EXCERPTED RECORDS:
★ ★ ★ ★ ★ ★ ★

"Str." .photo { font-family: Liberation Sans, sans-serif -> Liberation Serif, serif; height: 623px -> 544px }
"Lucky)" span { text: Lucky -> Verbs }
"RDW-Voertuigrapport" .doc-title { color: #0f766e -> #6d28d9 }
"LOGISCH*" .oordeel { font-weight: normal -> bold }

★ ★ ★ ★ ★ ★ ★

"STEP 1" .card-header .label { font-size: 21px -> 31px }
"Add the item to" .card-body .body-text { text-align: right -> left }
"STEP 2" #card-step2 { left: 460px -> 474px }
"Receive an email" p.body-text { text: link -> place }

★ ★ ★ ★ ★ ★ ★

ASSIGNMENT:
In how many lines of the records does the word "body" occur? Reply with the number only.

EXPECTED OUTPUT:
2